The requirements for having a legitimate interest for collecting data are not specifically defined by the GDPR. If you read the considerations of the GDPR, you’ll find that direct marketing “may be regarded as carried out for a legitimate interest”. This simple passage has been the beacon of hope for many desperate marketeers. Alas, it might be a false hope. First, the word “may” implies that direct marketing is not excluded from being a ‘legitimate interest’, but gives no guarantee it will be considered as such. Secondly, the passage is taken from the GDPR preamble (considerations), not a legal article you can actually rely on. Third, a legitimate interest requires that the user can reasonably expect processing of their data takes place for a particular purpose, although that is usually not the working method of direct marketing. You can see why this makes the legitimate interest a wild card! If you are risk-averse or rather wish to be transparent with your customers, I would recommend acquiring consent.

Consent

Your safest legal ground is to acquire the consent of the person whose data you are collecting. The most straightforward method is inserting an opt-in box to your forms where the user consents to the collection and processing of their personal data for a particular purpose. Make it a clear sentence, avoid ambiguous or excessive legal jargon, and don’t suffice by referring to the terms of use or privacy policy. Never automatically opt-in these checkboxes that specify consent. It’s not only a devious move that will irk most users, but the GDPR requires consent to be given ‘affirmatively’. You need to store the consents of users and be able to demonstrate obtaining them. If you have collected personal data without a legal ground, e.g. a mailing list, you can try to obtain consent. You need to delete the personal data of those that didn’t give their consent.

Data Management

The GDPR also regulates how you manage personal data. Compose a privacy policy in which you inform visitors about their rights, e.g. their right to modify, correct or delete their personal data. Provide a link to the privacy policy in the footer, and remind visitors with an additional link at your forms. The only feasible method to comply with these rights is implementing a single source of data. Don’t store data in different silos across your companies (e.g. marketing, development, sales) or on local devices. Never send personal data (e.g. resumes) to colleagues, but simply send a link to the online source instead. If you receive a request to delete someone’s personal data, you can simply delete it in the single source of truth and avoid a company-wide inquiry to locate all duplicates.

A New Era

All these rules and regulations may seem daunting and tiresome. You can check the checklists, insert the opt-in checkboxes and sign the processor agreements, but the GDPR is only the beginning. Next year the ePrivacy Regulation will likely come in effect and will also require consent for the use of non-technical cookies. Moreover, the Cambridge Analytica scandal puts privacy high on the political agenda, which may lead to even stricter privacy regulations.

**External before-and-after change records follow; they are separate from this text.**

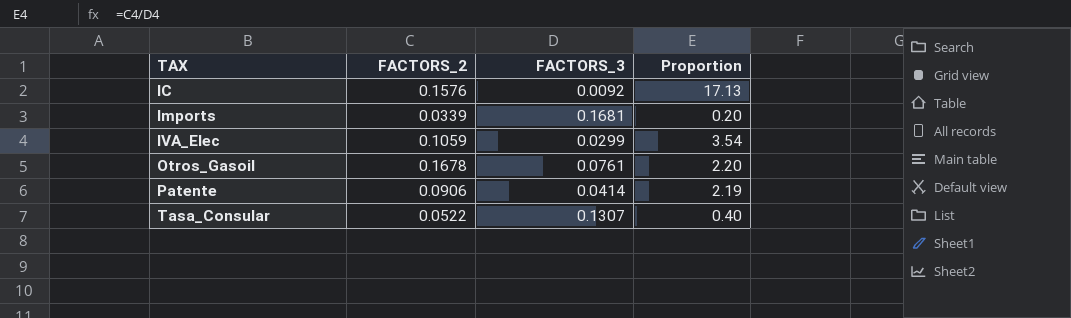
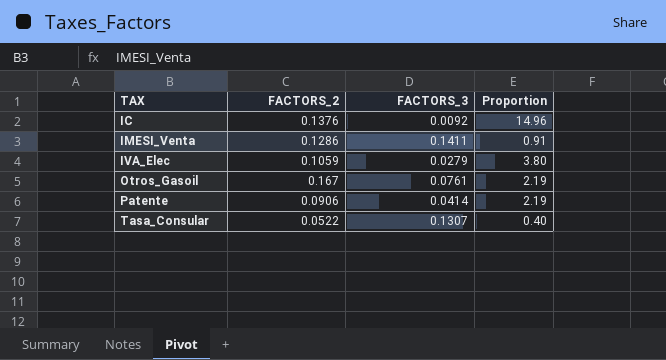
row Imports: 0.0339 | 0.1681 | 0.20 -> none
IC | FACTORS_2: 0.1576 -> 0.1376
IC | Proportion: 17.13 -> 14.96
row IMESI_Venta: none -> 0.1286 | 0.1411 | 0.91
IVA_Elec | FACTORS_3: 0.0299 -> 0.0279
IVA_Elec | Proportion: 3.54 -> 3.80
Otros_Gasoil | FACTORS_2: 0.1678 -> 0.167
Otros_Gasoil | Proportion: 2.20 -> 2.19

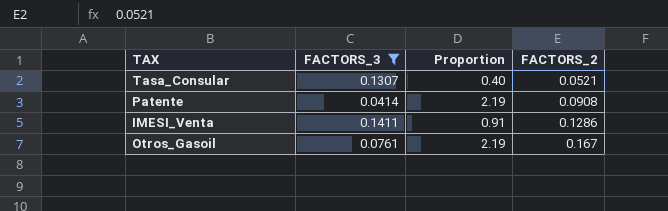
filter: none -> FACTORS_3 >= 0.0414
row order: TAX ascending -> FACTORS_2 ascending
column FACTORS_2 | position: 2 -> 4
Tasa_Consular | FACTORS_2: 0.0522 -> 0.0521
Patente | FACTORS_2: 0.0906 -> 0.0908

However, these strict privacy regulations will not be the downfall of direct marketing, just of privacy negligent marketing. Marketeers should concern themselves with serving their clients to the best of their ability. This should comprise transparent and honest communication with clients. Privacy becomes progressively important for customers, so don’t consider it a hassle, but an opportunity to create customer value. Organizations that rise to this challenge by integrating privacy within their product offerings, will be the digital leaders of tomorrow.